INSTRUCTIONS TO FOLLOW: Would you please transcribe, exactly as written, the lines of the entries below starting at the one that holds "shipping: 36.90 -> 16.22" and ending at the one that holds "total: 806.56 -> 893.05", both included?

THE RECORDS:
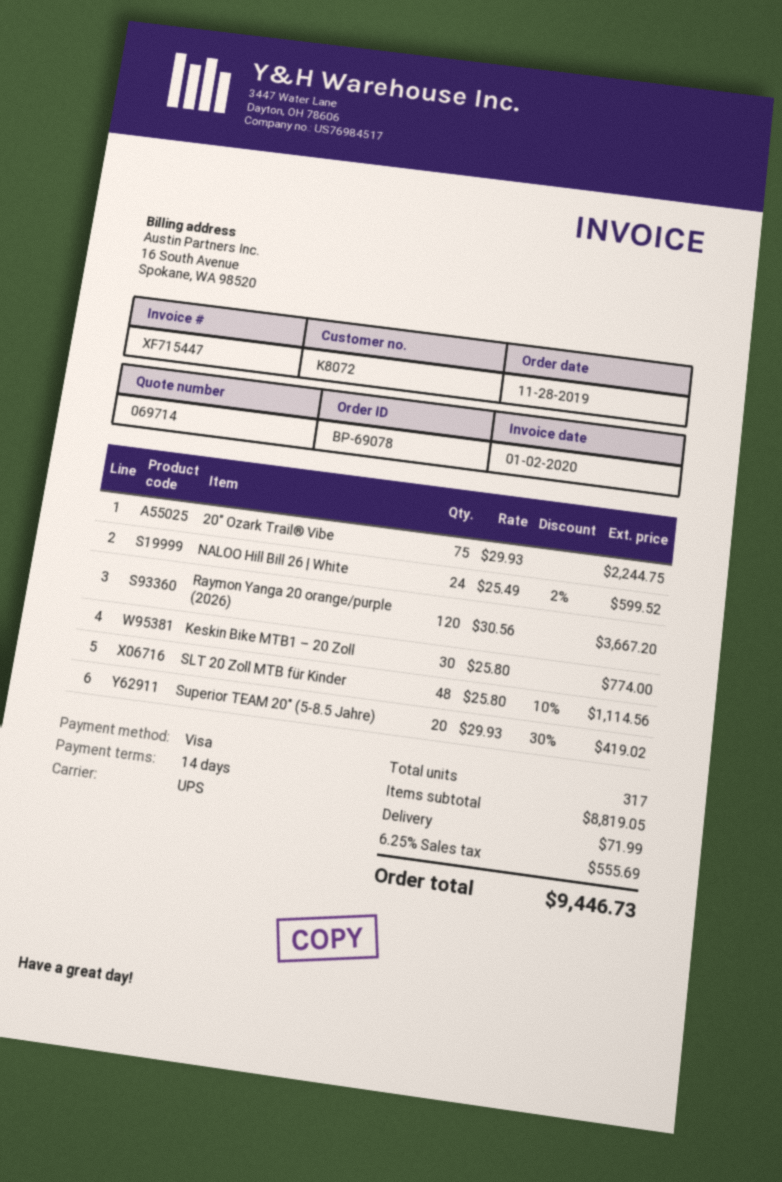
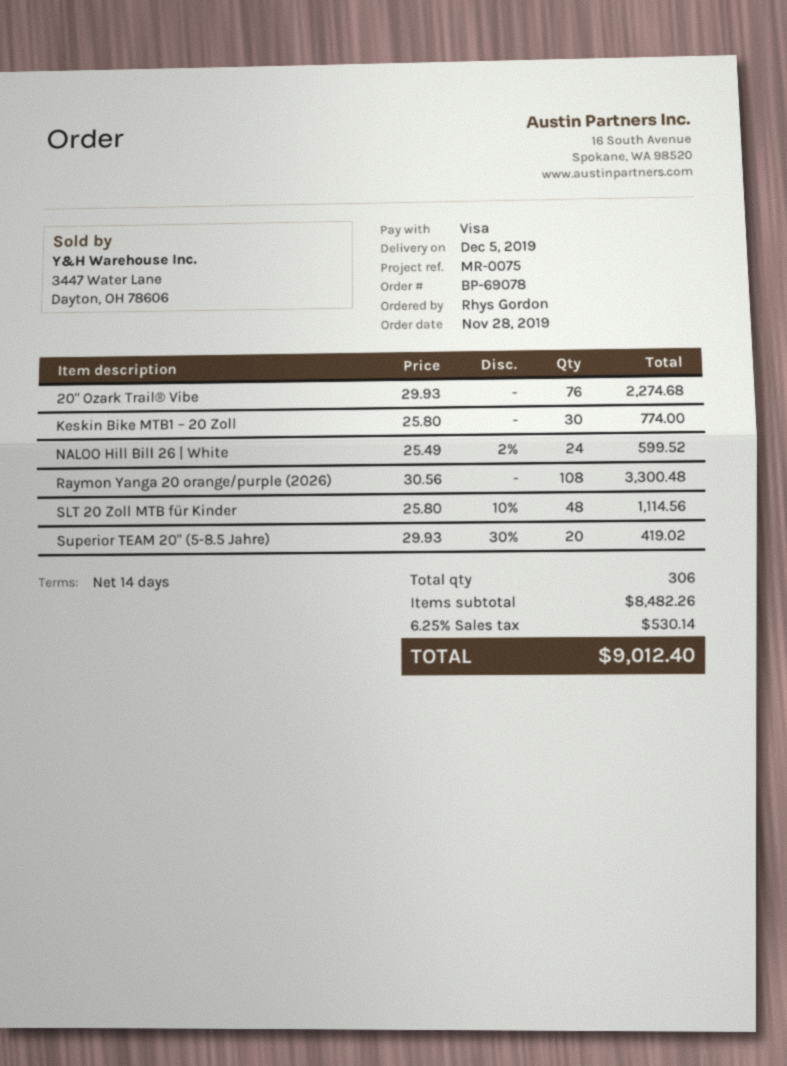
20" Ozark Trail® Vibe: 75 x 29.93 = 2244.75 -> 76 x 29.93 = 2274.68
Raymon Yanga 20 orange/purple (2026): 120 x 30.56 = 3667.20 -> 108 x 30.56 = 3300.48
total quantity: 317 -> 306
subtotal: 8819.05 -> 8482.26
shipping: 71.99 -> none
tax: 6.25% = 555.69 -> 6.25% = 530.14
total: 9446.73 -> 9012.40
==
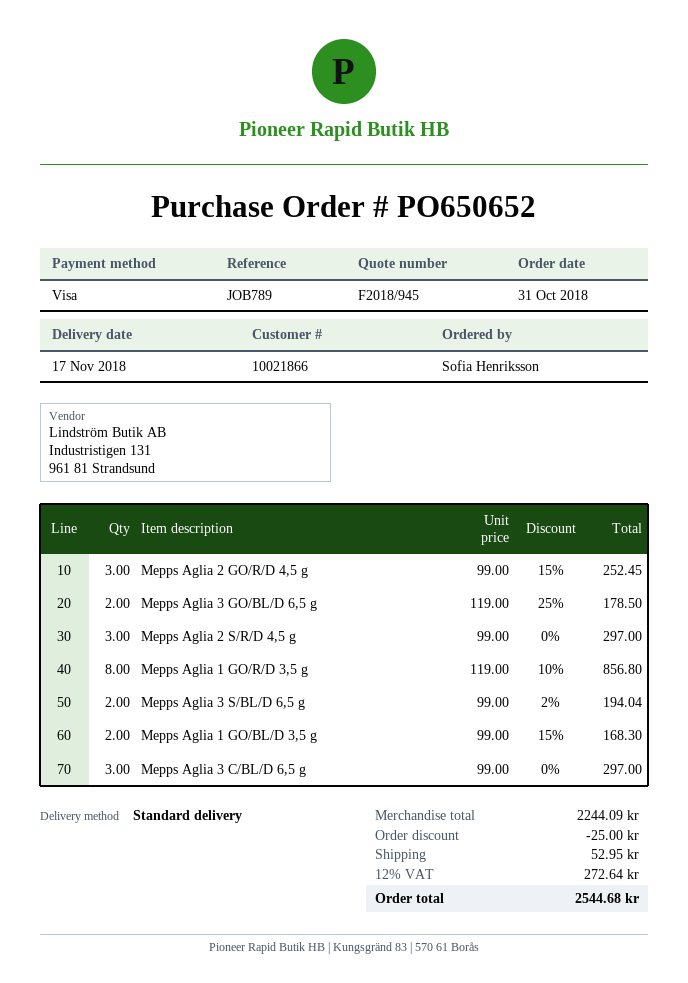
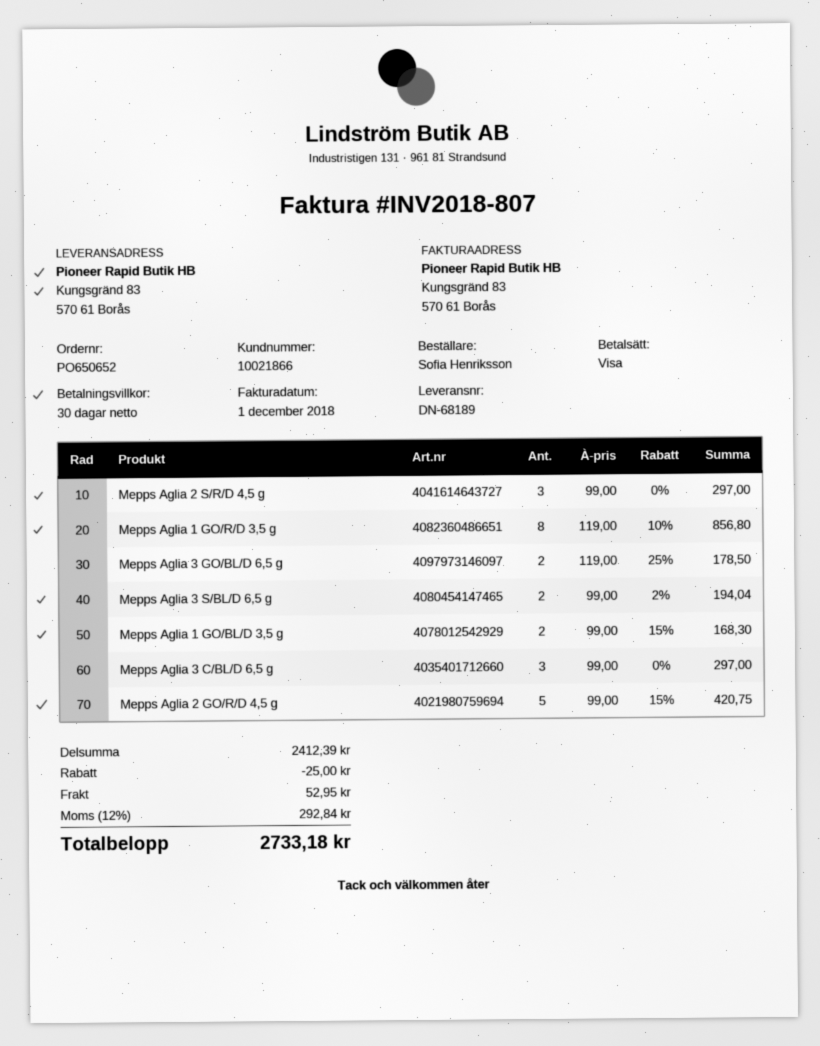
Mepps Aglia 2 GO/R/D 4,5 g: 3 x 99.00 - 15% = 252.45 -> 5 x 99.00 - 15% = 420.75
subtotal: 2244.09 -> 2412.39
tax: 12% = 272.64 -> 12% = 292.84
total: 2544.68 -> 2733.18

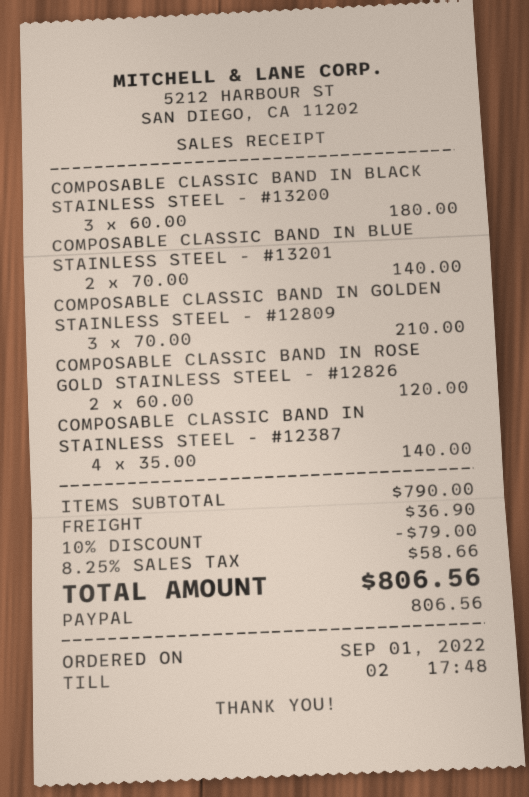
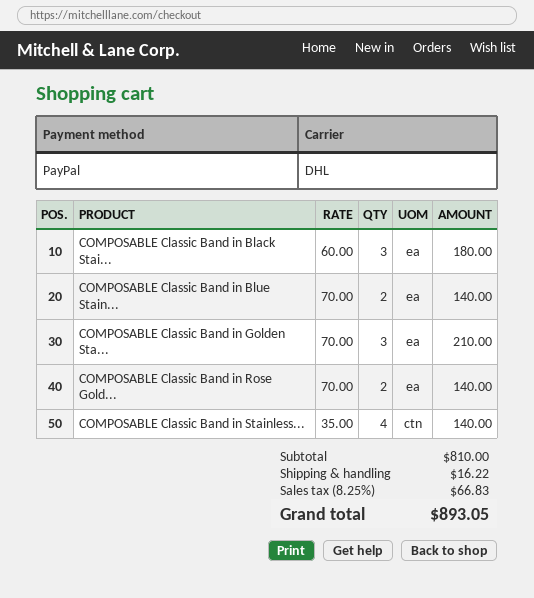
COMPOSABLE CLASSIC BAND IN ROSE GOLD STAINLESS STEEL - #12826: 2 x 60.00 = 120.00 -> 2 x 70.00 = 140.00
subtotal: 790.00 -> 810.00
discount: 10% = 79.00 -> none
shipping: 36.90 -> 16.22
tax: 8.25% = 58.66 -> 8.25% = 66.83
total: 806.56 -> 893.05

OUTPUT FOR THIS EXERCISE:
shipping: 36.90 -> 16.22
tax: 8.25% = 58.66 -> 8.25% = 66.83
total: 806.56 -> 893.05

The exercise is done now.